Арендт замолкает. Наступает очередь для ответа Элизабет, но у нее растерянный вид, болезненный, усталый и растерянный.

– День у тебя был долгий, мама, – говорит он. – Пожалуй, пора.

– Да, пора, – говорит она.

– Вы не выпьете кофе? – спрашивает президент Гаррард.

– Нет, мне будет не уснуть. – Она поворачивается к Арендту. – Вы затронули интересный вопрос. У животных нет сознания, которое мы бы признали сознанием. Как мы это понимаем, у них нет представления о себе как о некоем «я», у которого есть прошлое. Но возражаю я против того, что из этого вытекает. У них нет сознания, а поэтому. Поэтому что? Поэтому мы можем использовать их в наших собственных целях? Поэтому мы вольны их убивать? Почему? Какое такое особенное качество в той форме сознания, которую мы признаем, делает убийство носителя этого сознания преступлением, тогда как убийство животного остается безнаказанным? Есть моменты…

– Уж не говоря о младенцах, – вставляет Вундерлих. Все поворачиваются к нему. – У младенцев отсутствует самосознание, но в то же время убийство младенца считается более чудовищным, чем убийство взрослого.

– И потому? – говорит Арендт.

– И потому весь это разговор о сознании и о его наличии у животных всего лишь дымовая завеса. А по сути, мы защищаем себе подобных.
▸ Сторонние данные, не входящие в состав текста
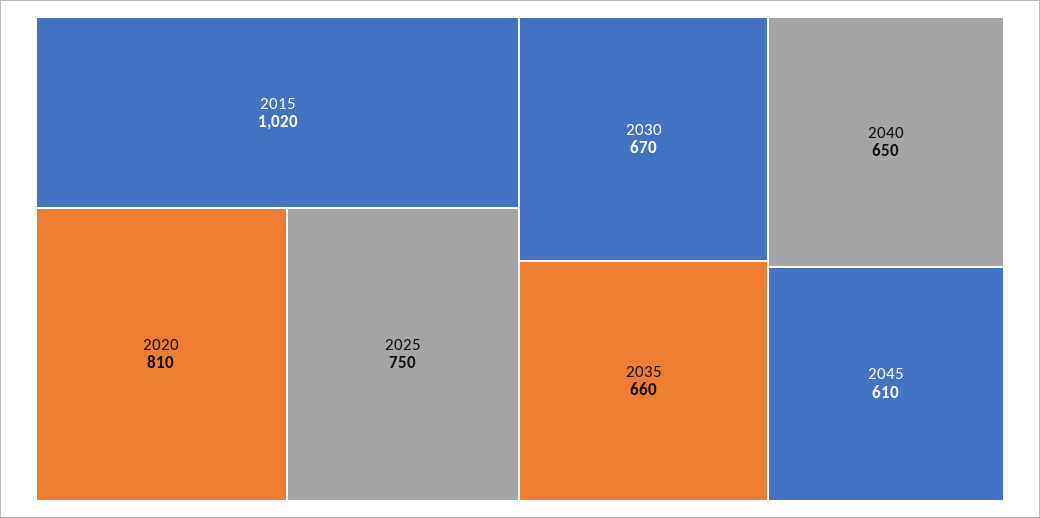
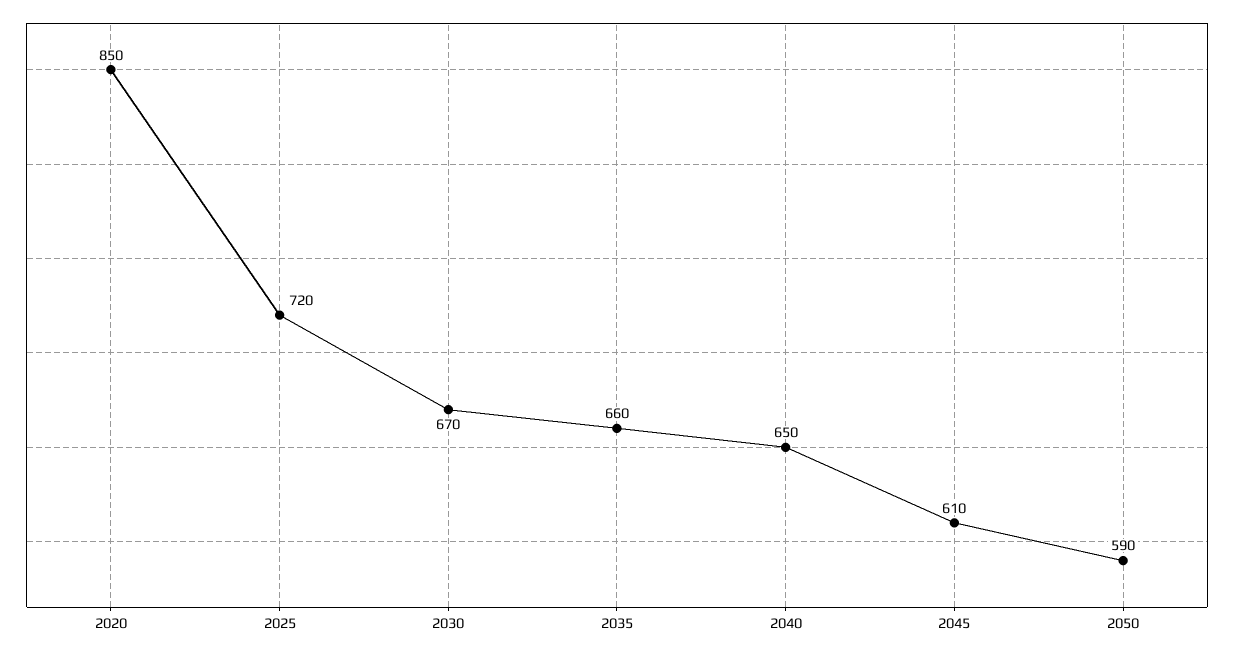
2015: 1020 -> none
2020: 810 -> 850
2025: 750 -> 720
2050: none -> 590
Человеческие младенцы – большой палец вверх, молочный теленок – большой палец вниз. Вы так не думаете, миссис Костелло?

– Я не знаю, что я думаю, – говорит Элизабет Костелло. – Я часто спрашиваю себя: что такое – думать, что такое – понимать? Неужели мы понимаем вселенную лучше, чем животные? Понимание часто представляется мне похожим на игру с кубиком Рубика. Если у тебя все маленькие квадратики встали на свои места – нате вам: ты понимаешь. Это не лишено смысла, если вы живете внутри кубика Рубика, но если нет…

Наступает тишина.

– Я бы сказала… – говорит Норма, но он в этот момент поднимается, и Норма, к его облегчению, замолкает.

Встает президент, потом встают все остальные.

– Замечательная лекция, миссис Костелло, – говорит президент. – Много пищи для размышлений. Мы с нетерпением ждем завтрашнего подарка.